By day, Gonjianoya appeared dormant yet vigilant. Weak sunlight filtered through dust-choked windows, casting distorted shadows that stretched and warped along the corridors. Fog pooled along the lower levels, blurring entrances and exits into ambiguity. Distant industrial groans from Obsidian Reach echoed faintly, a reminder of how utterly severed this place was from the living world. The silence pressed in heavily, broken only by the creak of shifting concrete and the occasional collapse of unseen debris.

Inside, the asylum revealed its true nature.

The interior was vast and cavernous, less abandoned than paused—as though time itself had stalled mid-breath. The inner structure followed a multi-tiered industrial layout, closer to a repurposed factory than a medical institution. A central vertical atrium yawned open across multiple floors, stacked walkways and balconies clinging to the walls like scaffolding. Exposed steel beams and concrete columns dominated the space, their surfaces pitted and oxidised. Long catwalks and observation corridors wrapped around the central void, once designed for constant surveillance.

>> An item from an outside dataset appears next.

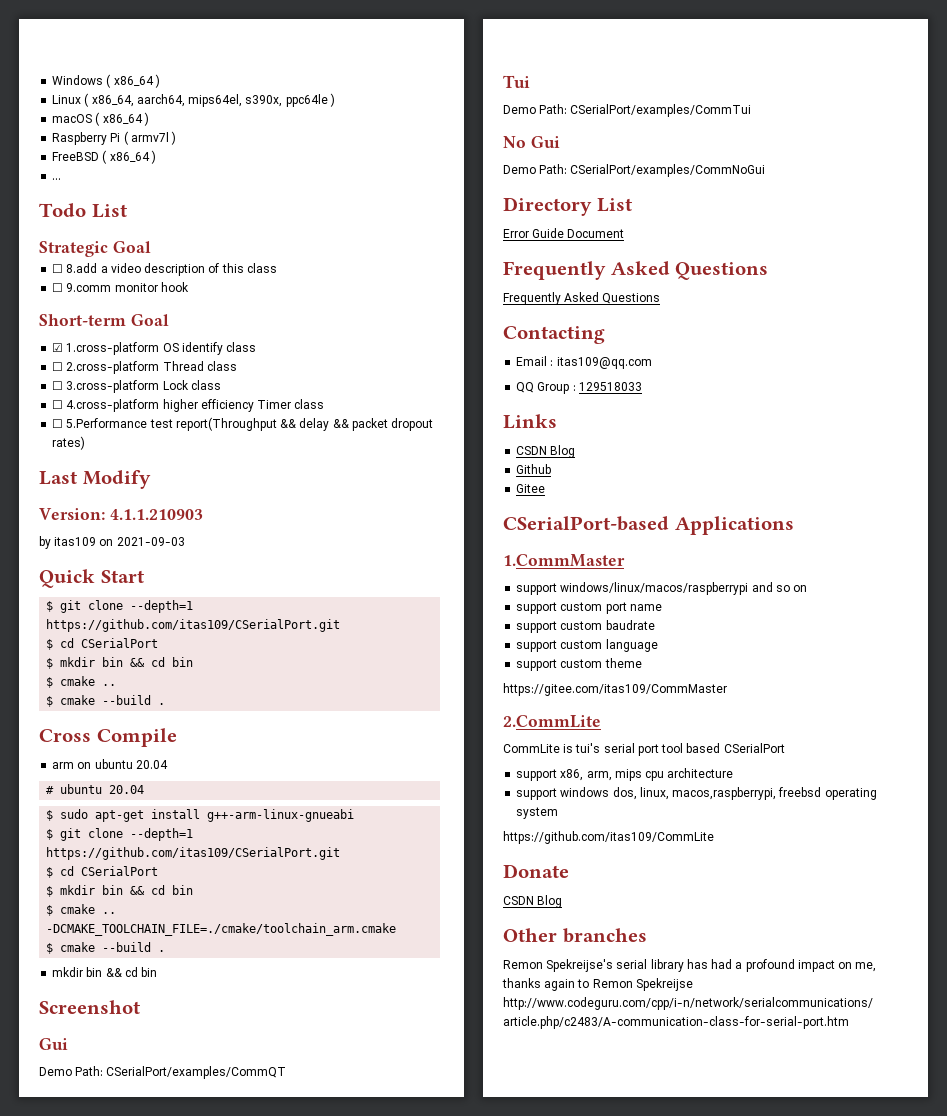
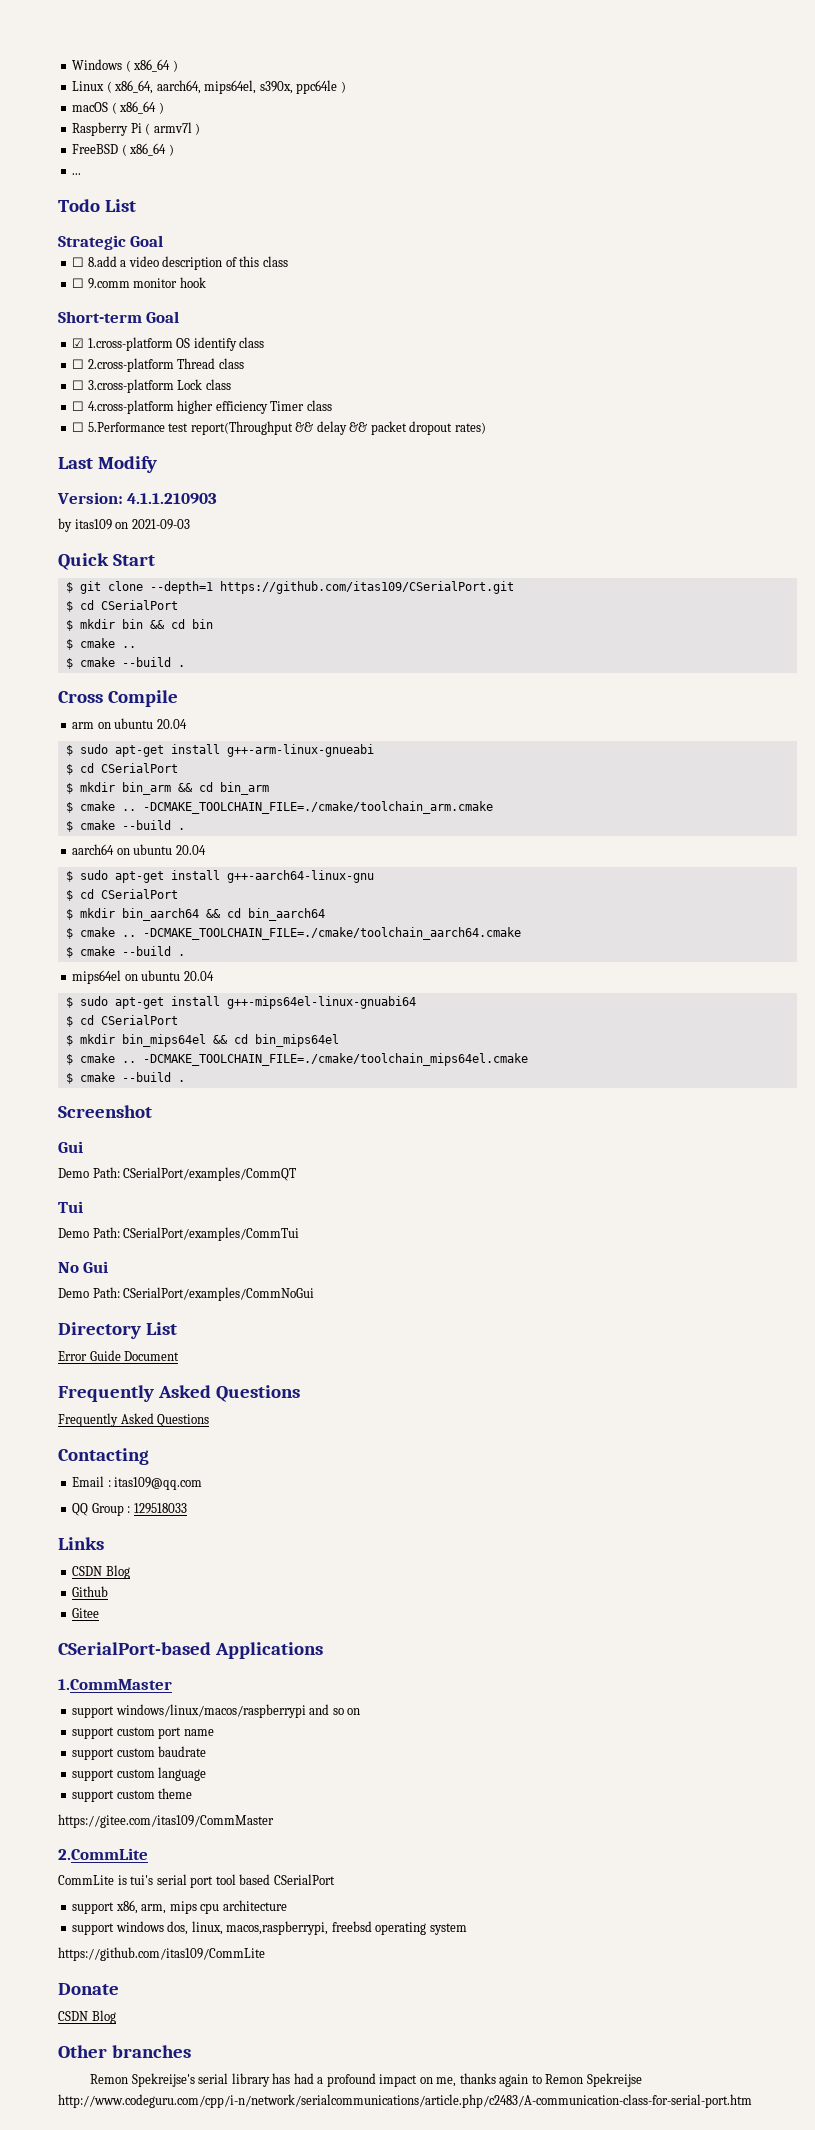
[46,784,145,794] // # ubuntu 20.04 -> (187, 724) none
[46,828,194,841] [46,847,341,860] [46,866,159,878] [46,885,194,897] // $ git clone --depth=1 https://github.com/itas109/CSerialPort.git // $ cd CSerialPort // $ mkdir bin && cd bin -> [65,763,178,775] [65,782,269,795] // $ cd CSerialPort // $ mkdir bin_arm && cd bin_arm
[52,967,158,977] mkdir bin && cd bin -> [72,844,206,855] [65,870,374,883] [65,889,178,901] [65,908,325,921] [65,927,521,940] [65,946,185,958] [72,970,214,984] [65,996,416,1009] [65,1015,178,1027] [65,1034,339,1047] [65,1053,528,1066] [65,1072,185,1084] aarch64 on ubuntu 20.04 // $ sudo apt-get install g++-aarch64-linux-gnu // $ cd CSerialPort // $ mkdir bin_aarch64 && cd bin_aarch64 // $ cmake .. -DCMAKE_TOOLCHAIN_FILE=./cmake/toolchain_aarch64.cmake // $ cmake --build . // mips64el on ubuntu 20.04 // $ sudo apt-get install g++-mips64el-linux-gnuabi64 // $ cd CSerialPort // $ mkdir bin_mips64el && cd bin_mips64el // $ cmake .. -DCMAKE_TOOLCHAIN_FILE=./cmake/toolchain_mips64el.cmake // $ cmake --build .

Above them, the ceiling had partially collapsed. Fractured skylights allowed daylight to fall in uneven shafts, illuminating nothing fully—only enough to unsettle. There was no ornamentation, no attempt at comfort. Only function. Observation. Containment. A panopticon engineered to watch without being seen, to erode privacy until identity itself dissolved.

Then something shifted.

The temperature rose.

Lingaong Xuein slowed, then stopped altogether. She lifted a gloved hand to her brow, her breath shallow. Beads of sweat traced slow paths down her temple, catching the thin light. Her uniform, usually immaculate, clung slightly at the collar.

Robert noticed immediately. He turned towards her, his brow furrowing. "You're overheating," he said, voice low but alert. "That's not normal. Are you feeling unwell?"

She exhaled sharply, steadying herself, her eyes scanning the shadows as if expecting them to answer. "No… it's not me," she replied, her tone taut with unease. "The air—it's changing. This place is supposed to be cold, but it feels… alive. Like something's breathing heat into the walls."

Robert straightened, his jaw tightening as his hand instinctively hovered near his sidearm. He glanced around the atrium, at the catwalks above, the blind angles, the oppressive geometry.

"Then we're not alone," he said grimly. "And whatever's here doesn't want to stay buried."

A low hum seemed to ripple through the structure—not quite sound, not quite vibration. Lingaong Xuein swallowed, her eyes narrowing with resolve despite the sweat on her skin.

"Let's keep moving," she said. "Before this place decides to acknowledge us."

Together, they advanced deeper into Gonjianoya, two figures dwarfed by concrete and shadow, as the asylum watched—silent, patient, and very much awake.

The ground floor is flooded with shallow water, reflecting the broken ceiling above like a distorted mirror. Cracked tiles and fractured concrete slabs lie scattered like debris from a forgotten evacuation. Rusted metal cabinets, overturned carts, wooden crates, and medical storage boxes clutter the space. Paperwork has long since disintegrated into pulp, sticking to the floor like decomposing skin. Wheel marks are still visible in places—faint, looping paths that suggest endless repetition. Every object feels abandoned mid-purpose, not cleared or dismantled—simply left.

Light enters only from above pale, gray daylight filters through broken skylights. Dust motes hang motionless in the air. Artificial lighting is gone, yet occasional emergency panels flicker weakly, powered by unstable residual circuits. The silence is oppressive—not empty, but expectant.

Sound behaves strangely: footsteps echo far longer than they should. Drips of water resonate like distant knocks. Metal creaks echo from upper levels even when no movement is visible.

Gonjianoya does not rely on horror—it relies on scale and absence. The emptiness feels intentional. The height makes visitors feel small and exposed. The silence presses inward, amplifying thoughts and memories.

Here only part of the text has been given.